Selon l’opinion des auteur-e-s, les facteurs suivants contribuent aux déficits juridiques sus-mentionnés dans différents établissements:

  • La mise sur pied de règlements schématiques dans les réglementations cantonales et une pratique souvent schématisée des ministères publics: ceux-ci ne tiennent pas compte du motif concret de la détention et ne permettent pas de trouver des solutions adaptées au cas par cas.
  • L’idée répandue selon laquelle il est d’usage de mettre sur pied une organisation restrictive de la détention préventive, qui ne peut être assouplie que dans des cas particuliers. Du point de vue des droits humains, c’est la vision contraire qui s’impose: il convient de partir du principe que les personnes détenues à titre préventif font uniquement l’objet d’une privation de liberté et que toute restriction dans le régime de détention doit être justifiée au cas par cas dans le respect du principe de proportionnalité et de l’objectif de la détention. Un certain systématisme reste néanmoins acceptable à condition qu’il soit nécessaire au bon maintien de l'ordre au sein de l’établissement.
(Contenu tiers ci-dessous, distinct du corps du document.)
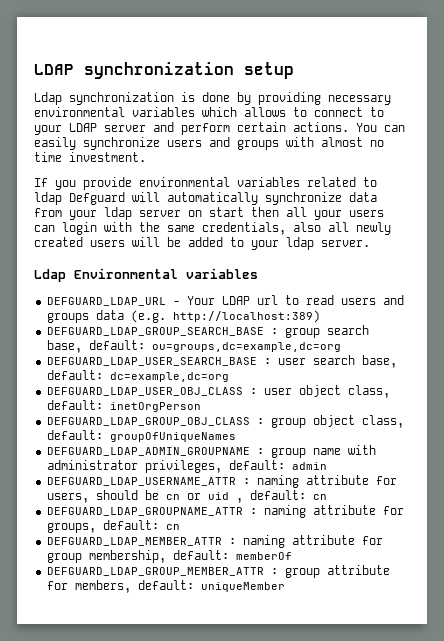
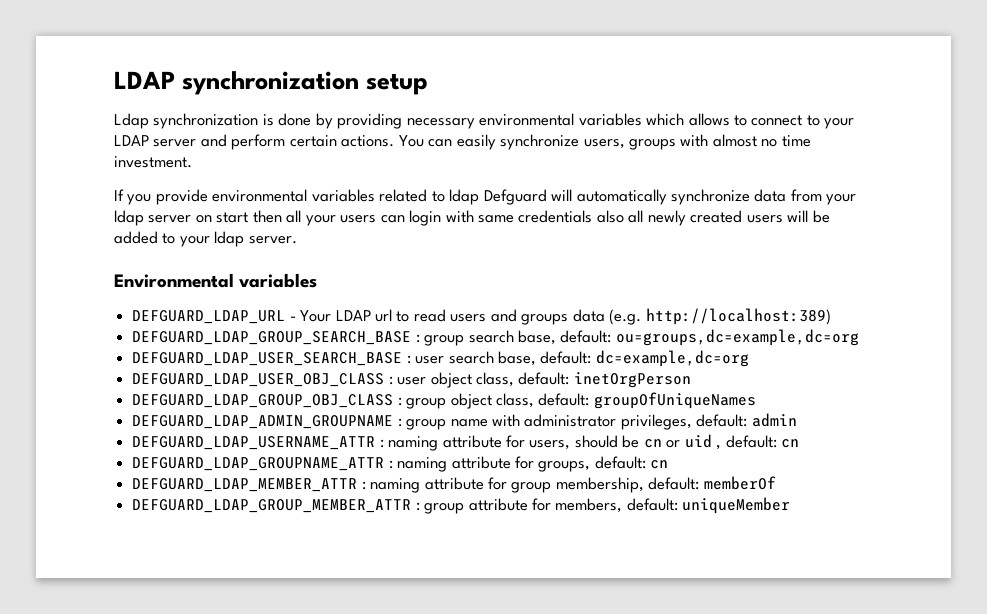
[167,137,230,147] users and -> [583,139,625,149] users,
[139,222,286,235] the same credentials, -> [478,210,593,223] same credentials
[34,269,66,282] Ldap -> (297, 240) none

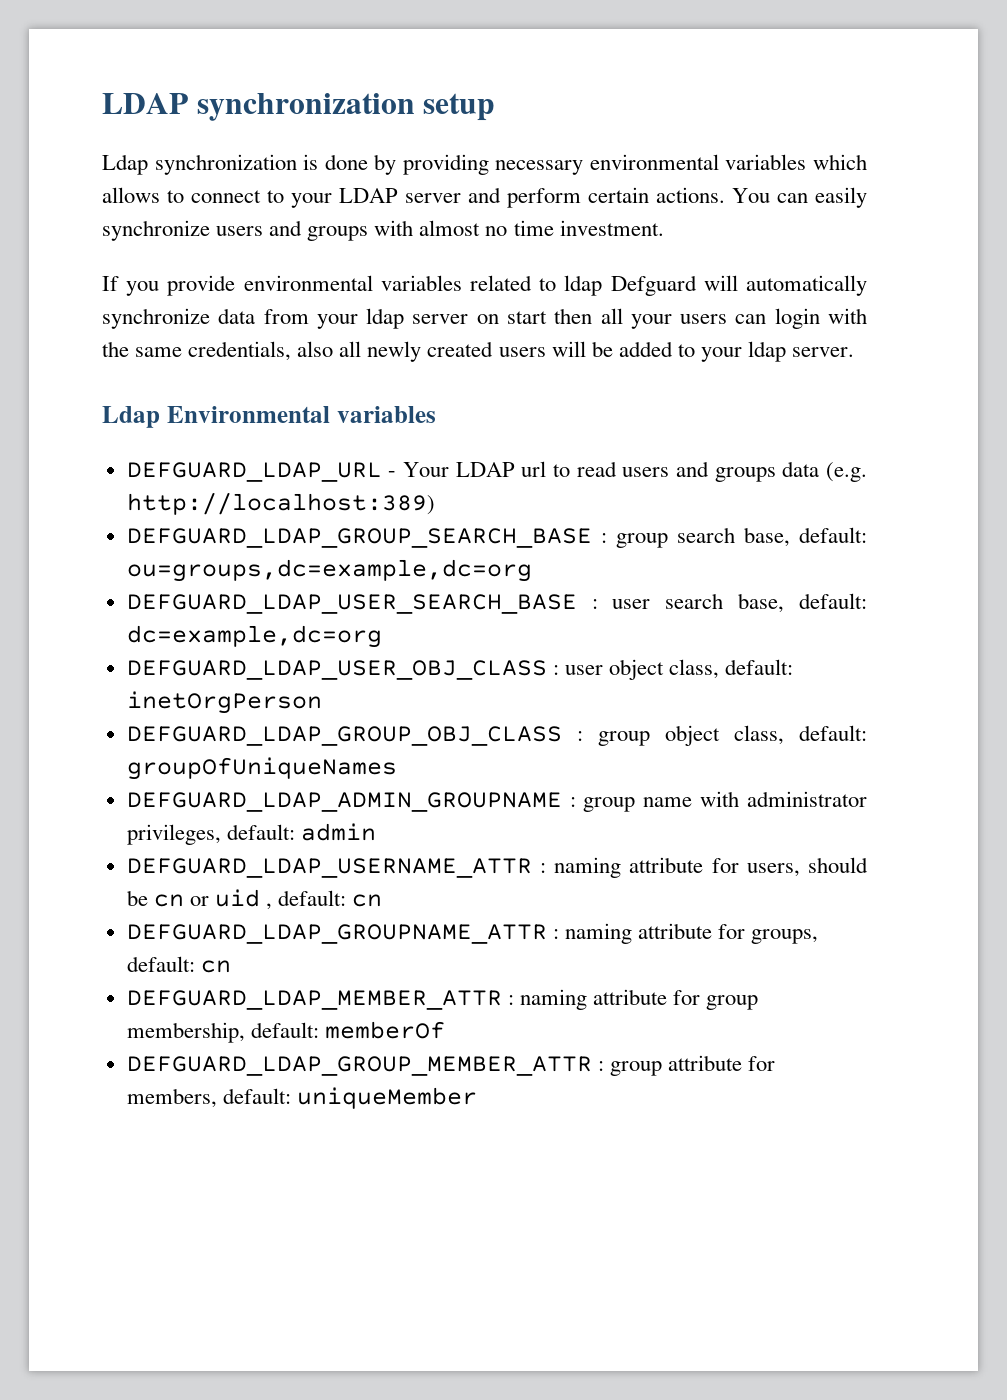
[583,139,625,149] users, -> [216,220,303,236] users and
[478,210,593,223] same credentials -> [102,341,292,361] the same credentials,
(297, 240) none -> [102,406,160,428] Ldap

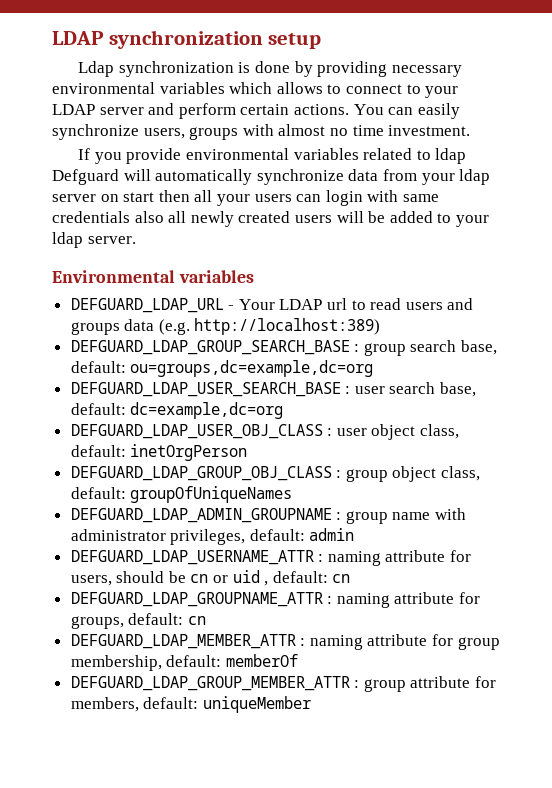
[216,220,303,236] users and -> [143,128,185,139] users,
[102,341,292,361] the same credentials, -> [402,194,439,202] [52,211,130,223] same credentials
[102,406,160,428] Ldap -> (136, 240) none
  • L’existence de différences notoires liées au système fédéraliste. Celles-ci sont nettement plus marquées que dans le domaine de l’exécution des peines, qui est pourtant également principalement régi par le droit cantonal. En effet, pour la détention préventive, les concordats sur l’exécution des peines et mesures n’ont aucune validité et les principes en matière de privation de liberté établis aux art. 74 et 75 CP ne sont pas applicables. En outre, les ministères publics ne mettent pas à disposition des standards applicables au niveau fédéral concernant la recevabilité des restrictions en matière de contact avec l’extérieur, ce qui contribue également à ces divergences.
  • Un éparpillement sur tout le territoire de nombreux établissements de petite ou très petite taille, qui ne disposent parfois pas des ressources et des infrastructures nécessaires à une exécution conforme au droit.
  • Une croyance profondément enracinée, voire la conviction, que la détention préventive est ou doit être la forme de détention la plus stricte.

La Suisse romande présente en ce sens un tableau bien différent du reste de la Suisse, notamment en raison d’une organisation de la détention préventive souvent moins schématisée. En outre, malgré certaines lacunes en matière d’infrastructures et des ressources limitées en personnel, l’établissement pénitentiaire de Stans se profile comme un exemple du point de vue de l'organisation de la détention préventive. Il apparaît donc que même les vieux établissements peuvent développer des solutions concrètes viables qui répondent largement aux exigences en matière de droits humains.